▶ _Activity_
Both the line containing "- Sedangkan CNN" and the last line of the listing are included: write out exactly the lines from one to the other.

▶ _Data_
····················
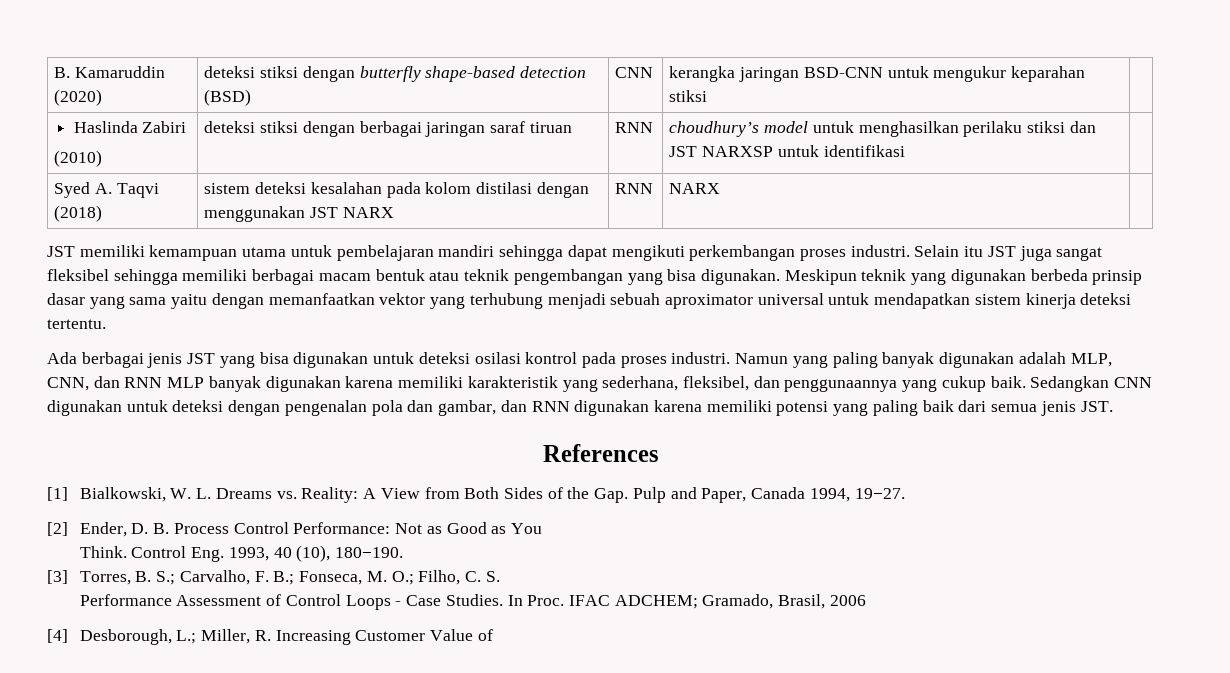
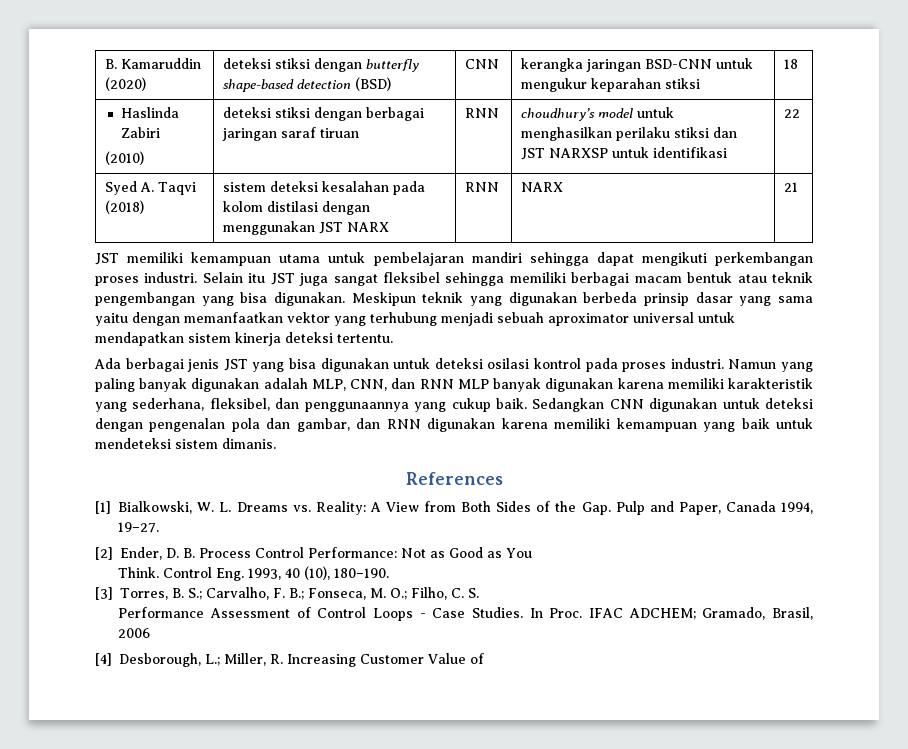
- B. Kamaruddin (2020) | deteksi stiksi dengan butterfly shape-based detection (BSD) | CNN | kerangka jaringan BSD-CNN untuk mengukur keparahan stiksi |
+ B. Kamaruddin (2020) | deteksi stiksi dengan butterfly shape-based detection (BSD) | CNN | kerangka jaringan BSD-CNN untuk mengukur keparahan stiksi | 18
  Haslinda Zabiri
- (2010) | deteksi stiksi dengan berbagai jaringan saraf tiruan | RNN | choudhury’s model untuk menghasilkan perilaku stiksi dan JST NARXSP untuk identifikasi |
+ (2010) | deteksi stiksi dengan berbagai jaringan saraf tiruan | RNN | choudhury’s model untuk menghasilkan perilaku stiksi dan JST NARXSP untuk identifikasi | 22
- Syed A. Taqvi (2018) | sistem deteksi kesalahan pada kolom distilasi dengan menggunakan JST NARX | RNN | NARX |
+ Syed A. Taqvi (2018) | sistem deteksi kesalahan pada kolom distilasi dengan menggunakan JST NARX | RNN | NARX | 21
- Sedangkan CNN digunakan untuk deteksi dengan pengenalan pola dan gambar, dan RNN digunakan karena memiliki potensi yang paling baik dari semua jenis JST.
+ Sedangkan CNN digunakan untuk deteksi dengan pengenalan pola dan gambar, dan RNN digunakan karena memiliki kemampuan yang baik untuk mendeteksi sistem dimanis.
····················
▶ _Solution to the exercise_
- Sedangkan CNN digunakan untuk deteksi dengan pengenalan pola dan gambar, dan RNN digunakan karena memiliki potensi yang paling baik dari semua jenis JST.
+ Sedangkan CNN digunakan untuk deteksi dengan pengenalan pola dan gambar, dan RNN digunakan karena memiliki kemampuan yang baik untuk mendeteksi sistem dimanis.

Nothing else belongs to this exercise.